▸ How to complete this task
All of the lines below need to be copied exactly, apart from the pictures.
Data in this exercise: Begin
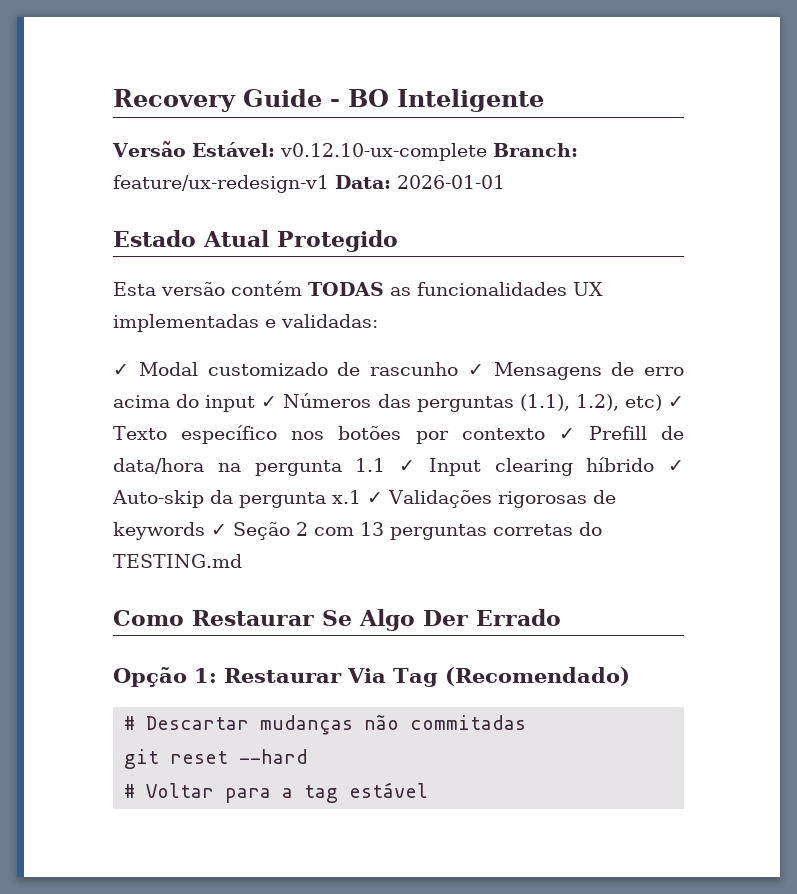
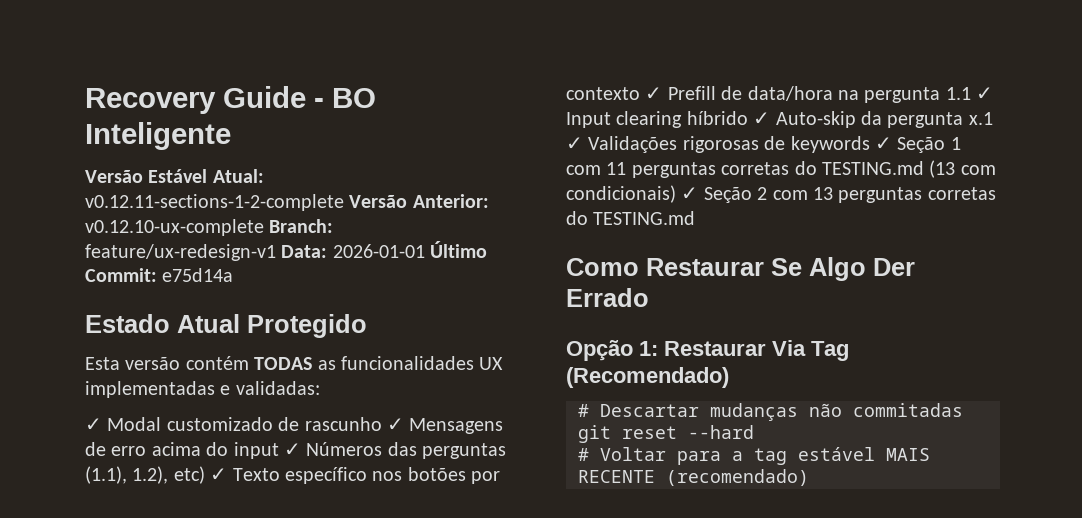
- Versão Estável: v0.12.10-ux-complete Branch: feature/ux-redesign-v1 Data: 2026-01-01
+ Versão Estável Atual: v0.12.11-sections-1-2-complete Versão Anterior: v0.12.10-ux-complete Branch: feature/ux-redesign-v1 Data: 2026-01-01 Último Commit: e75d14a
- ✓ Modal customizado de rascunho ✓ Mensagens de erro acima do input ✓ Números das perguntas (1.1), 1.2), etc) ✓ Texto específico nos botões por contexto ✓ Prefill de data/hora na pergunta 1.1 ✓ Input clearing híbrido ✓ Auto-skip da pergunta x.1 ✓ Validações rigorosas de keywords ✓ Seção 2 com 13 perguntas corretas do TESTING.md
+ ✓ Modal customizado de rascunho ✓ Mensagens de erro acima do input ✓ Números das perguntas (1.1), 1.2), etc) ✓ Texto específico nos botões por contexto ✓ Prefill de data/hora na pergunta 1.1 ✓ Input clearing híbrido ✓ Auto-skip da pergunta x.1 ✓ Validações rigorosas de keywords ✓ Seção 1 com 11 perguntas corretas do TESTING.md (13 com condicionais) ✓ Seção 2 com 13 perguntas corretas do TESTING.md
- # Voltar para a tag estável
+ # Voltar para a tag estável MAIS RECENTE (recomendado)

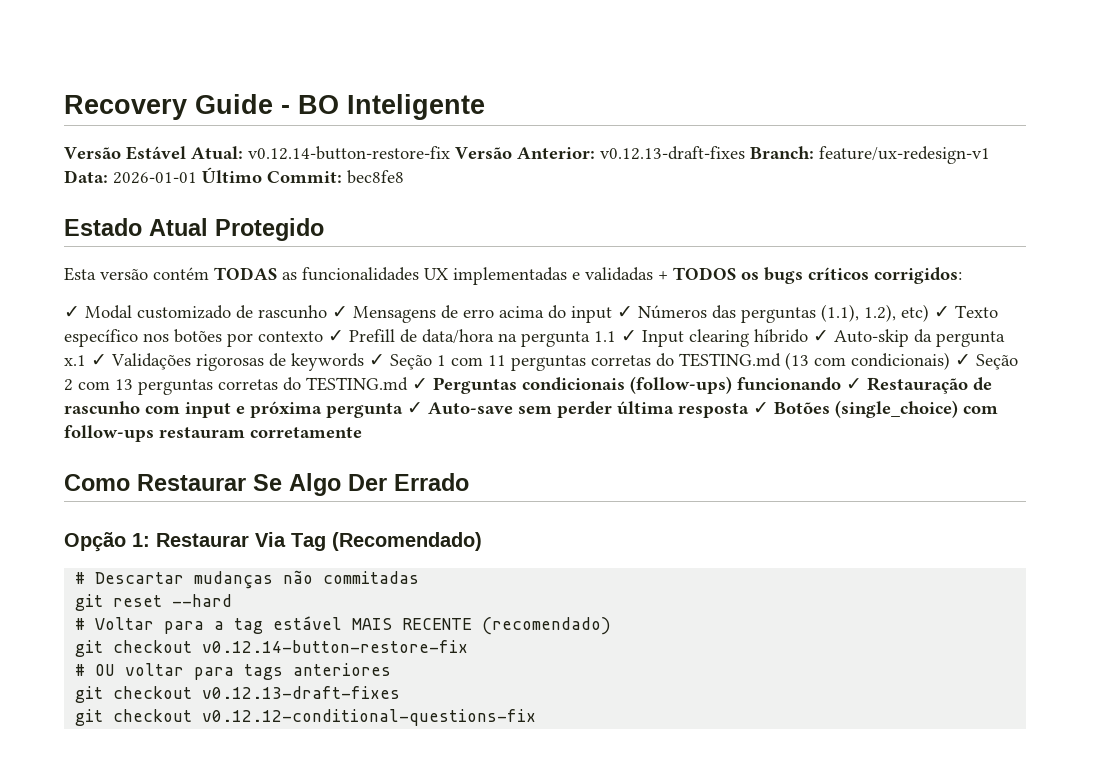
- Versão Estável Atual: v0.12.11-sections-1-2-complete Versão Anterior: v0.12.10-ux-complete Branch: feature/ux-redesign-v1 Data: 2026-01-01 Último Commit: e75d14a
+ Versão Estável Atual: v0.12.14-button-restore-fix Versão Anterior: v0.12.13-draft-fixes Branch: feature/ux-redesign-v1 Data: 2026-01-01 Último Commit: bec8fe8
- Esta versão contém TODAS as funcionalidades UX implementadas e validadas:
+ Esta versão contém TODAS as funcionalidades UX implementadas e validadas + TODOS os bugs críticos corrigidos:
- ✓ Modal customizado de rascunho ✓ Mensagens de erro acima do input ✓ Números das perguntas (1.1), 1.2), etc) ✓ Texto específico nos botões por contexto ✓ Prefill de data/hora na pergunta 1.1 ✓ Input clearing híbrido ✓ Auto-skip da pergunta x.1 ✓ Validações rigorosas de keywords ✓ Seção 1 com 11 perguntas corretas do TESTING.md (13 com condicionais) ✓ Seção 2 com 13 perguntas corretas do TESTING.md
+ ✓ Modal customizado de rascunho ✓ Mensagens de erro acima do input ✓ Números das perguntas (1.1), 1.2), etc) ✓ Texto específico nos botões por contexto ✓ Prefill de data/hora na pergunta 1.1 ✓ Input clearing híbrido ✓ Auto-skip da pergunta x.1 ✓ Validações rigorosas de keywords ✓ Seção 1 com 11 perguntas corretas do TESTING.md (13 com condicionais) ✓ Seção 2 com 13 perguntas corretas do TESTING.md ✓ Perguntas condicionais (follow-ups) funcionando ✓ Restauração de rascunho com input e próxima pergunta ✓ Auto-save sem perder última resposta ✓ Botões (single_choice) com follow-ups restauram corretamente
+ git checkout v0.12.14-button-restore-fix
+ # OU voltar para tags anteriores
+ git checkout v0.12.13-draft-fixes
+ git checkout v0.12.12-conditional-questions-fix

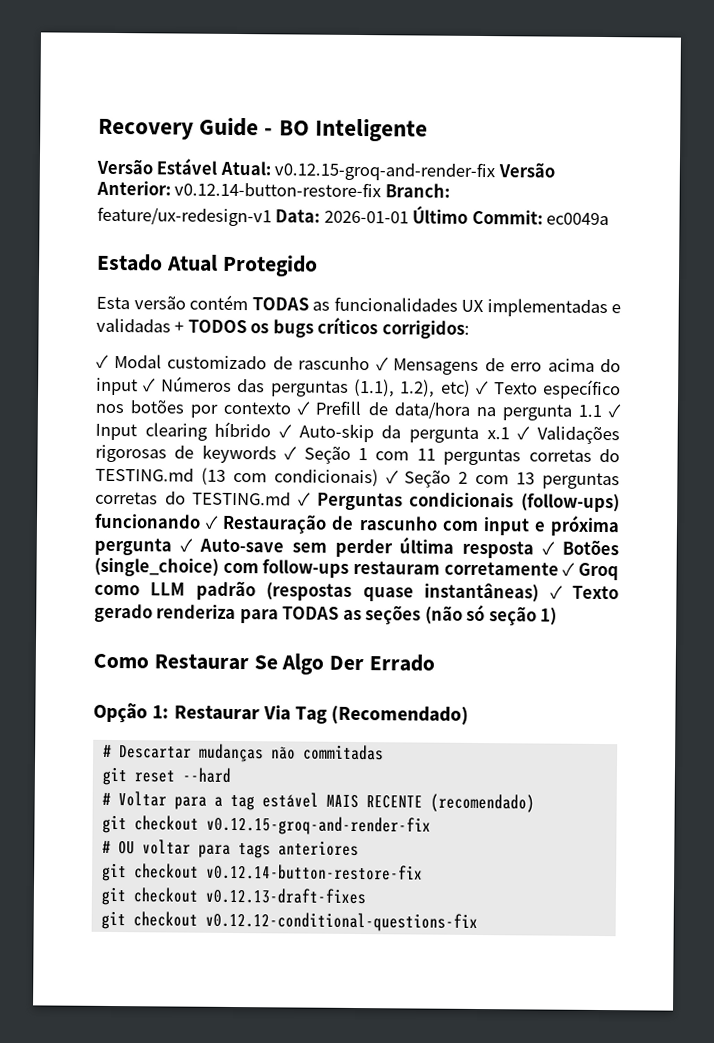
- Versão Estável Atual: v0.12.14-button-restore-fix Versão Anterior: v0.12.13-draft-fixes Branch: feature/ux-redesign-v1 Data: 2026-01-01 Último Commit: bec8fe8
+ Versão Estável Atual: v0.12.15-groq-and-render-fix Versão Anterior: v0.12.14-button-restore-fix Branch: feature/ux-redesign-v1 Data: 2026-01-01 Último Commit: ec0049a
- ✓ Modal customizado de rascunho ✓ Mensagens de erro acima do input ✓ Números das perguntas (1.1), 1.2), etc) ✓ Texto específico nos botões por contexto ✓ Prefill de data/hora na pergunta 1.1 ✓ Input clearing híbrido ✓ Auto-skip da pergunta x.1 ✓ Validações rigorosas de keywords ✓ Seção 1 com 11 perguntas corretas do TESTING.md (13 com condicionais) ✓ Seção 2 com 13 perguntas corretas do TESTING.md ✓ Perguntas condicionais (follow-ups) funcionando ✓ Restauração de rascunho com input e próxima pergunta ✓ Auto-save sem perder última resposta ✓ Botões (single_choice) com follow-ups restauram corretamente
+ ✓ Modal customizado de rascunho ✓ Mensagens de erro acima do input ✓ Números das perguntas (1.1), 1.2), etc) ✓ Texto específico nos botões por contexto ✓ Prefill de data/hora na pergunta 1.1 ✓ Input clearing híbrido ✓ Auto-skip da pergunta x.1 ✓ Validações rigorosas de keywords ✓ Seção 1 com 11 perguntas corretas do TESTING.md (13 com condicionais) ✓ Seção 2 com 13 perguntas corretas do TESTING.md ✓ Perguntas condicionais (follow-ups) funcionando ✓ Restauração de rascunho com input e próxima pergunta ✓ Auto-save sem perder última resposta ✓ Botões (single_choice) com follow-ups restauram corretamente ✓ Groq como LLM padrão (respostas quase instantâneas) ✓ Texto gerado renderiza para TODAS as seções (não só seção 1)
- git checkout v0.12.14-button-restore-fix
+ git checkout v0.12.15-groq-and-render-fix
+ git checkout v0.12.14-button-restore-fix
Data in this exercise: End
▸ Expected output
- Versão Estável: v0.12.10-ux-complete Branch: feature/ux-redesign-v1 Data: 2026-01-01
+ Versão Estável Atual: v0.12.11-sections-1-2-complete Versão Anterior: v0.12.10-ux-complete Branch: feature/ux-redesign-v1 Data: 2026-01-01 Último Commit: e75d14a
- ✓ Modal customizado de rascunho ✓ Mensagens de erro acima do input ✓ Números das perguntas (1.1), 1.2), etc) ✓ Texto específico nos botões por contexto ✓ Prefill de data/hora na pergunta 1.1 ✓ Input clearing híbrido ✓ Auto-skip da pergunta x.1 ✓ Validações rigorosas de keywords ✓ Seção 2 com 13 perguntas corretas do TESTING.md
+ ✓ Modal customizado de rascunho ✓ Mensagens de erro acima do input ✓ Números das perguntas (1.1), 1.2), etc) ✓ Texto específico nos botões por contexto ✓ Prefill de data/hora na pergunta 1.1 ✓ Input clearing híbrido ✓ Auto-skip da pergunta x.1 ✓ Validações rigorosas de keywords ✓ Seção 1 com 11 perguntas corretas do TESTING.md (13 com condicionais) ✓ Seção 2 com 13 perguntas corretas do TESTING.md
- # Voltar para a tag estável
+ # Voltar para a tag estável MAIS RECENTE (recomendado)

- Versão Estável Atual: v0.12.11-sections-1-2-complete Versão Anterior: v0.12.10-ux-complete Branch: feature/ux-redesign-v1 Data: 2026-01-01 Último Commit: e75d14a
+ Versão Estável Atual: v0.12.14-button-restore-fix Versão Anterior: v0.12.13-draft-fixes Branch: feature/ux-redesign-v1 Data: 2026-01-01 Último Commit: bec8fe8
- Esta versão contém TODAS as funcionalidades UX implementadas e validadas:
+ Esta versão contém TODAS as funcionalidades UX implementadas e validadas + TODOS os bugs críticos corrigidos:
- ✓ Modal customizado de rascunho ✓ Mensagens de erro acima do input ✓ Números das perguntas (1.1), 1.2), etc) ✓ Texto específico nos botões por contexto ✓ Prefill de data/hora na pergunta 1.1 ✓ Input clearing híbrido ✓ Auto-skip da pergunta x.1 ✓ Validações rigorosas de keywords ✓ Seção 1 com 11 perguntas corretas do TESTING.md (13 com condicionais) ✓ Seção 2 com 13 perguntas corretas do TESTING.md
+ ✓ Modal customizado de rascunho ✓ Mensagens de erro acima do input ✓ Números das perguntas (1.1), 1.2), etc) ✓ Texto específico nos botões por contexto ✓ Prefill de data/hora na pergunta 1.1 ✓ Input clearing híbrido ✓ Auto-skip da pergunta x.1 ✓ Validações rigorosas de keywords ✓ Seção 1 com 11 perguntas corretas do TESTING.md (13 com condicionais) ✓ Seção 2 com 13 perguntas corretas do TESTING.md ✓ Perguntas condicionais (follow-ups) funcionando ✓ Restauração de rascunho com input e próxima pergunta ✓ Auto-save sem perder última resposta ✓ Botões (single_choice) com follow-ups restauram corretamente
+ git checkout v0.12.14-button-restore-fix
+ # OU voltar para tags anteriores
+ git checkout v0.12.13-draft-fixes
+ git checkout v0.12.12-conditional-questions-fix

- Versão Estável Atual: v0.12.14-button-restore-fix Versão Anterior: v0.12.13-draft-fixes Branch: feature/ux-redesign-v1 Data: 2026-01-01 Último Commit: bec8fe8
+ Versão Estável Atual: v0.12.15-groq-and-render-fix Versão Anterior: v0.12.14-button-restore-fix Branch: feature/ux-redesign-v1 Data: 2026-01-01 Último Commit: ec0049a
- ✓ Modal customizado de rascunho ✓ Mensagens de erro acima do input ✓ Números das perguntas (1.1), 1.2), etc) ✓ Texto específico nos botões por contexto ✓ Prefill de data/hora na pergunta 1.1 ✓ Input clearing híbrido ✓ Auto-skip da pergunta x.1 ✓ Validações rigorosas de keywords ✓ Seção 1 com 11 perguntas corretas do TESTING.md (13 com condicionais) ✓ Seção 2 com 13 perguntas corretas do TESTING.md ✓ Perguntas condicionais (follow-ups) funcionando ✓ Restauração de rascunho com input e próxima pergunta ✓ Auto-save sem perder última resposta ✓ Botões (single_choice) com follow-ups restauram corretamente
+ ✓ Modal customizado de rascunho ✓ Mensagens de erro acima do input ✓ Números das perguntas (1.1), 1.2), etc) ✓ Texto específico nos botões por contexto ✓ Prefill de data/hora na pergunta 1.1 ✓ Input clearing híbrido ✓ Auto-skip da pergunta x.1 ✓ Validações rigorosas de keywords ✓ Seção 1 com 11 perguntas corretas do TESTING.md (13 com condicionais) ✓ Seção 2 com 13 perguntas corretas do TESTING.md ✓ Perguntas condicionais (follow-ups) funcionando ✓ Restauração de rascunho com input e próxima pergunta ✓ Auto-save sem perder última resposta ✓ Botões (single_choice) com follow-ups restauram corretamente ✓ Groq como LLM padrão (respostas quase instantâneas) ✓ Texto gerado renderiza para TODAS as seções (não só seção 1)
- git checkout v0.12.14-button-restore-fix
+ git checkout v0.12.15-groq-and-render-fix
+ git checkout v0.12.14-button-restore-fix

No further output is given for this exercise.